Resulta necesario destacar la importancia que adquiere el correcto mercadeo de los productos y servicios que ofrece la educación superior, respecto a la pertinencia que estos tengan y la función que cumplan en el entorno al que pertenecen sin descuidar ninguno de los pilares educativos: la docencia, la investigación y la proyección social; es decir: una educación superior que en
primera instancia diseñe su portafolio de manera acorde con las necesidades que se presentan al interior del mercado objetivo al que pretende llegar y que adicionalmente disponga de estrategias eficaces de mercadeo, será una educación superior que cumple a cabalidad con su función social. Satisfacer las necesidades de los estudiantes potenciales redundará en el mediano plazo, en la satisfacción de las necesidades laborales y productivas del entorno que será definido de acuerdo a las características sociales, culturales y económicas de sus estudiantes actuales y del mercado potencial al que dirige sus estrategias. Los autores Miguel Carmelo y Sergio Calvo (2010), plantean que las universidades deben realizar su gestión como empresas que aportan valor a la sociedad y a sus clientes y cuyo objetivo es satisfacer las necesidades de ellos. La enseñanza superior debe entenderse como un paso más en la formación integral de los individuos para que resulten útiles a la sociedad. Al asumir que el mundo es cada vez más global y que la internacionalización es un hecho, se hace necesario pensar en un modelo que permita un intercambio entre profesores y estudiantes, y que todos jueguen en un mismo campo de oportunidades.
La adopción de procedimientos, planes, mecanismos o estudios diseñados para ayudar a la satisfacción de las necesidades de superación, permite a las instituciones educativas cumplir su función en la sociedad y proyectarse continuamente a lograr un impacto positivo para lo que se auxilia de herramientas que logran una mayor sincronización y efectividad de las acciones que se emprendan.
En un país socialista como el caso de Cuba, las decisiones de marketing, deben ser cuidadosamente evaluadas bajo un juicio ético ya que su impacto social ha de satisfacer las necesidades humanas dentro de un proceso de mejoramiento continuo, situación que cobra mayor fuerza en el contexto universitario, teniendo en cuenta que sus egresados constituyen los actores fundamentales de la sociedad, los que cambiarán las características del entorno a través de su accionar futuro.
Las instituciones educativas necesitan de estrategias de posicionamiento basadas en su identidad e imagen. Esto requiere de un trabajo cuya finalidad
es encontrar un sentimiento interno de unidad, compromiso, sentido de pertenencia, etc. en los públicos meta con respecto a las instituciones a las que pertenecen; todo ello a partir de la presentación de una imagen positiva y atractiva de la misma, lo cual conduce a elaborar una estrategia de posicionamiento de la institución.

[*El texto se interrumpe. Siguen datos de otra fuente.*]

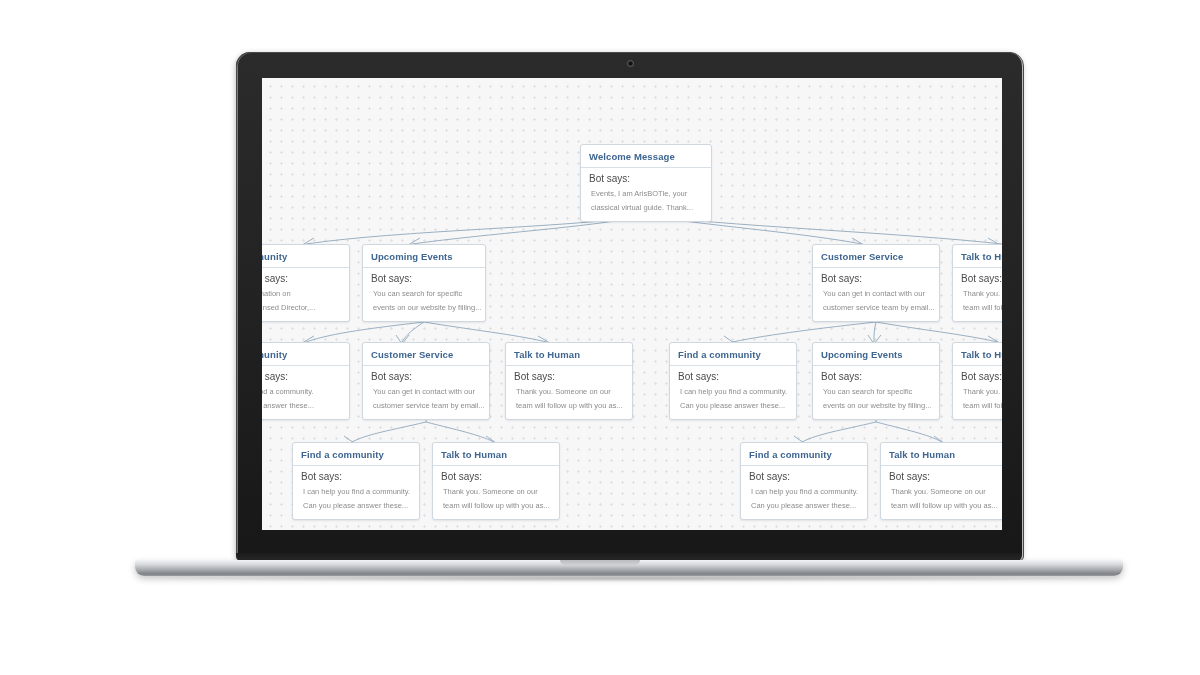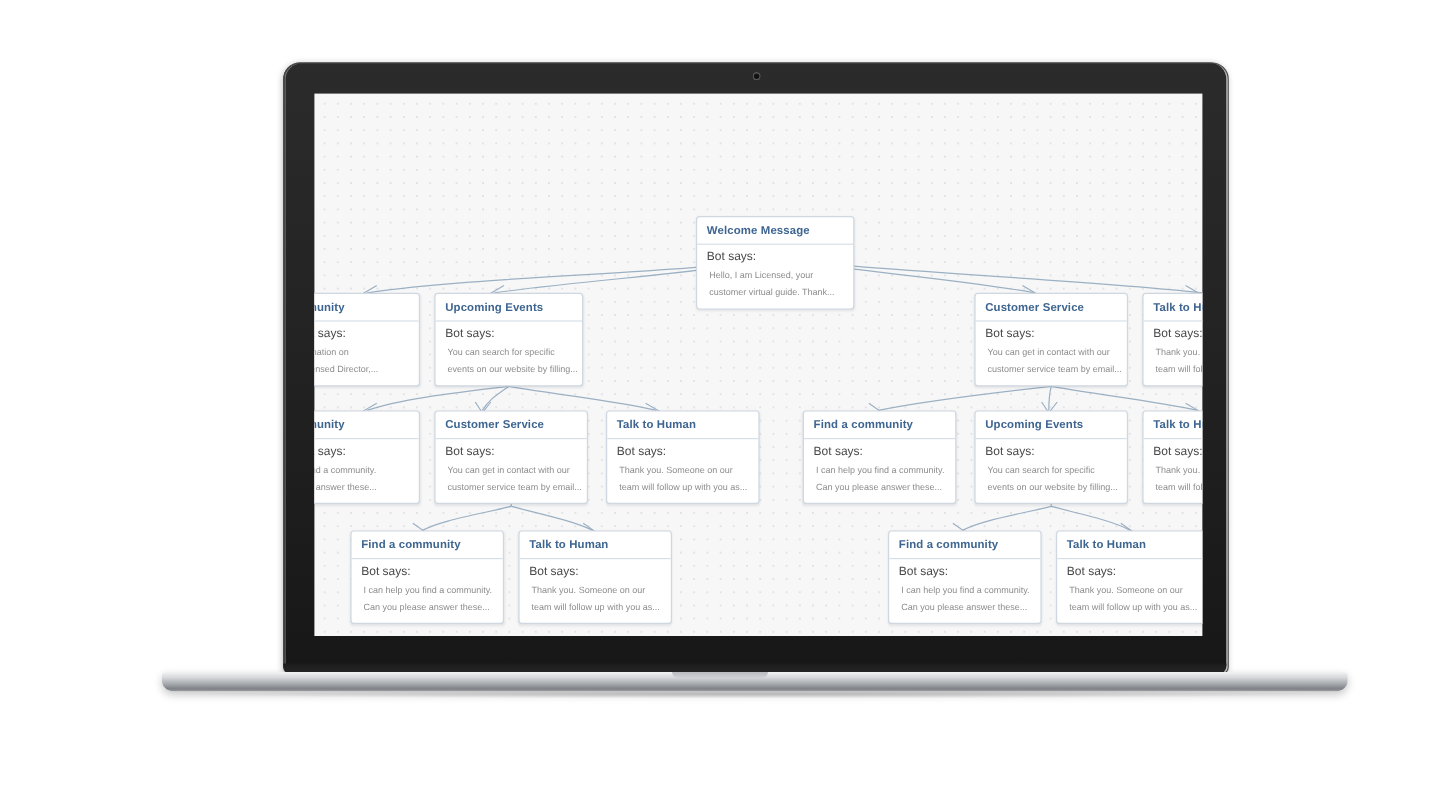--- a/index.html
+++ b/index.html
@@ -133,7 +133,7 @@
     </svg>
 
     <div id="nodes-layer">
-        <div class="node" style="left: 318px; top: 66px; width: 132px; margin-top: 36px;">
+        <div class="node" style="left: 318px; top: 66px; width: 132px;">
           <div class="node-title">Welcome Message</div>
           <div class="node-botsays">Bot says:</div>
           <div class="node-line">Hello, I am Licensed, your</div>

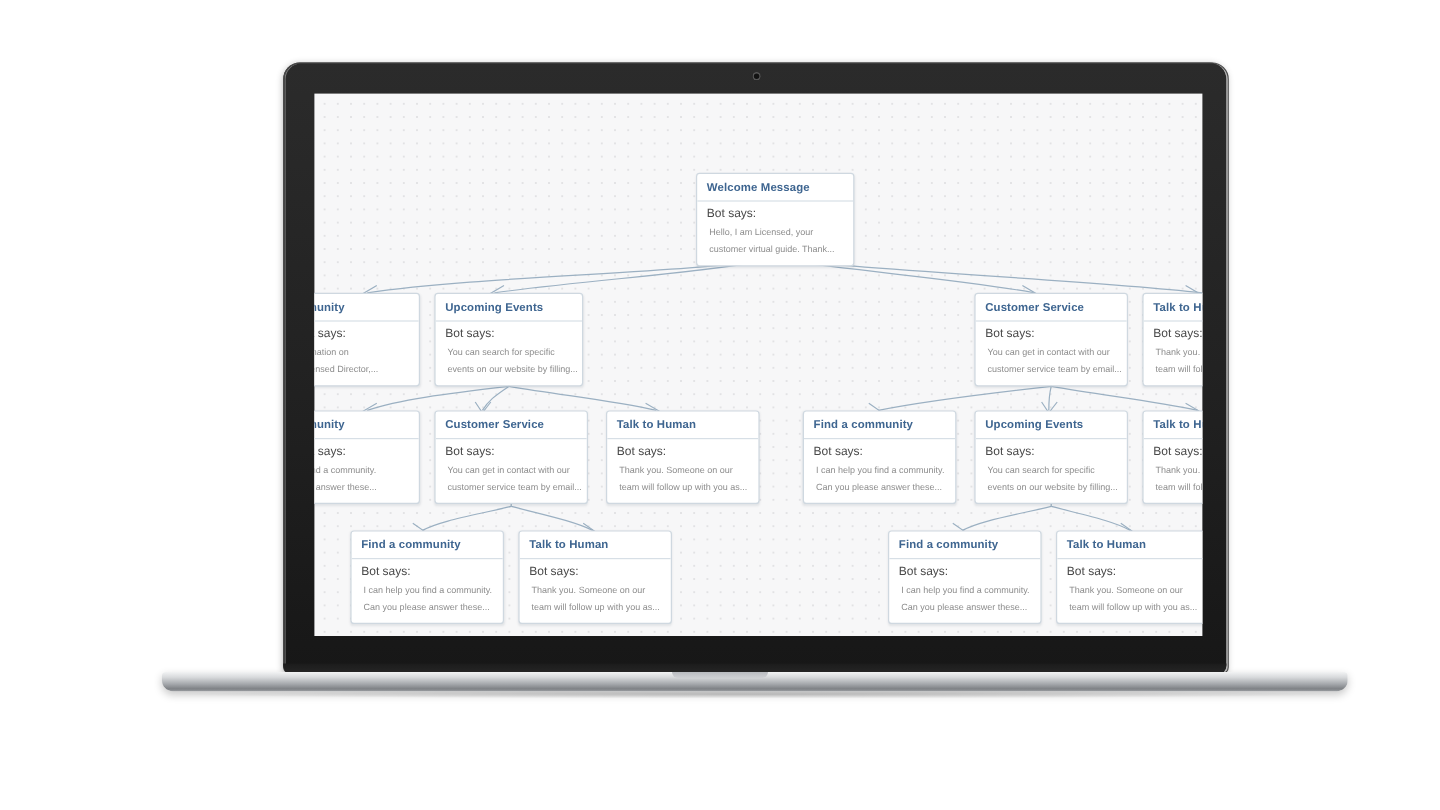--- a/index.html
+++ b/index.html
@@ -136,7 +136,7 @@
         <div class="node" style="left: 318px; top: 66px; width: 132px;">
           <div class="node-title">Welcome Message</div>
           <div class="node-botsays">Bot says:</div>
-          <div class="node-line">Hello, I am Licensed, your</div>
+          <div class="node-line">Events, I am ArisBOTle, your</div>
           <div class="node-line last">customer virtual guide.   Thank...</div>
         </div>
         <div class="node" style="left: -24px; top: 166px; width: 112px;">

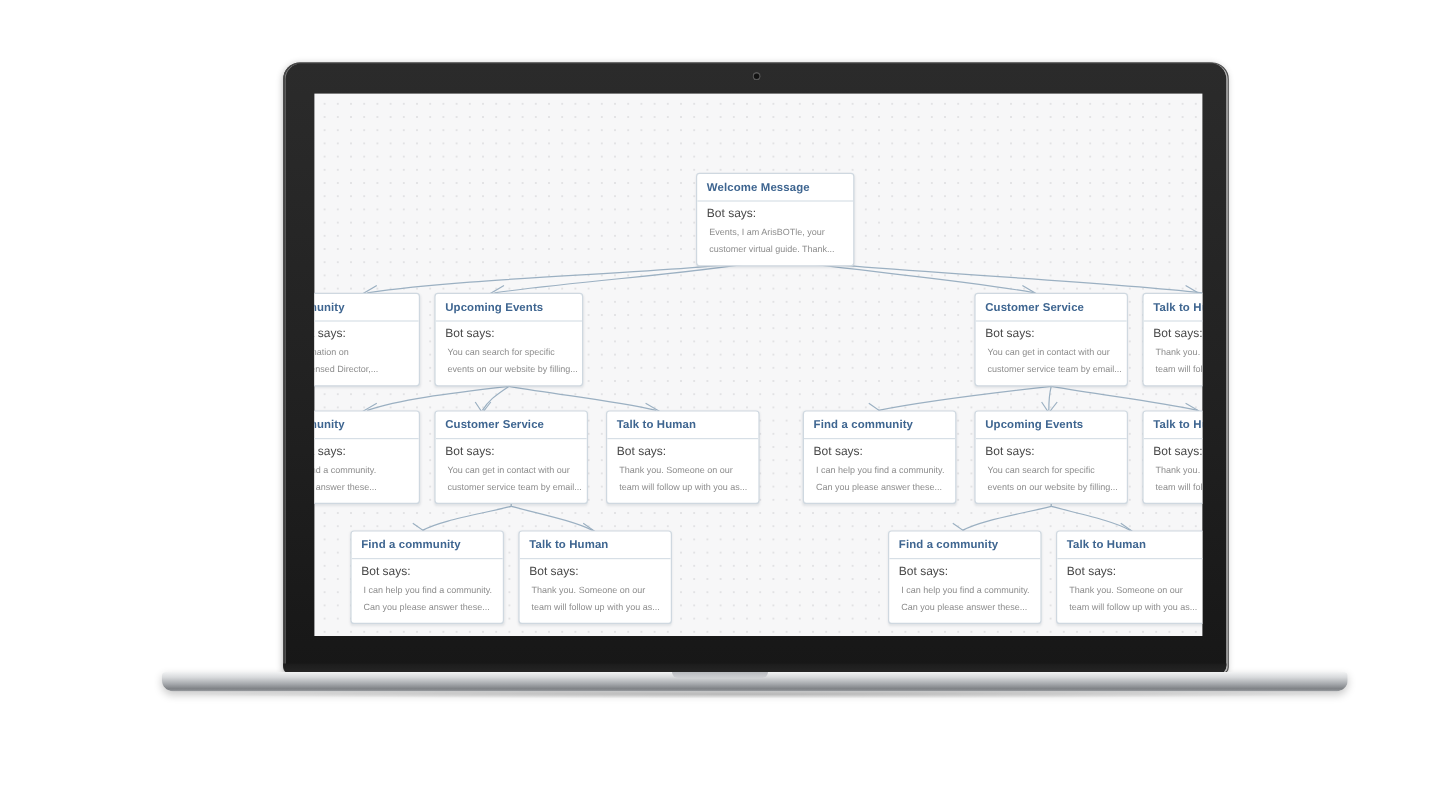--- a/index.html
+++ b/index.html
@@ -137,7 +137,7 @@
           <div class="node-title">Welcome Message</div>
           <div class="node-botsays">Bot says:</div>
           <div class="node-line">Events, I am ArisBOTle, your</div>
-          <div class="node-line last">customer virtual guide.   Thank...</div>
+          <div class="node-line last">classical virtual guide.   Thank...</div>
         </div>
         <div class="node" style="left: -24px; top: 166px; width: 112px;">
           <div class="node-title">mmunity</div>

En este sentido la Universidad Central “Marta Abreu” de las Villas es una de las instituciones más prestigiosas del país y posee una identidad conformada en más de sesenta años. Por tanto, dichos elementos (identitarios) son de gran utilidad en una estrategia de posicionamiento que promueva una imagen atractiva de ella misma en sus potenciales públicos y la destaquen ante ellos y ante el mundo como lo que es: una universidad de prestigio acorde a los principios sociales cubanos.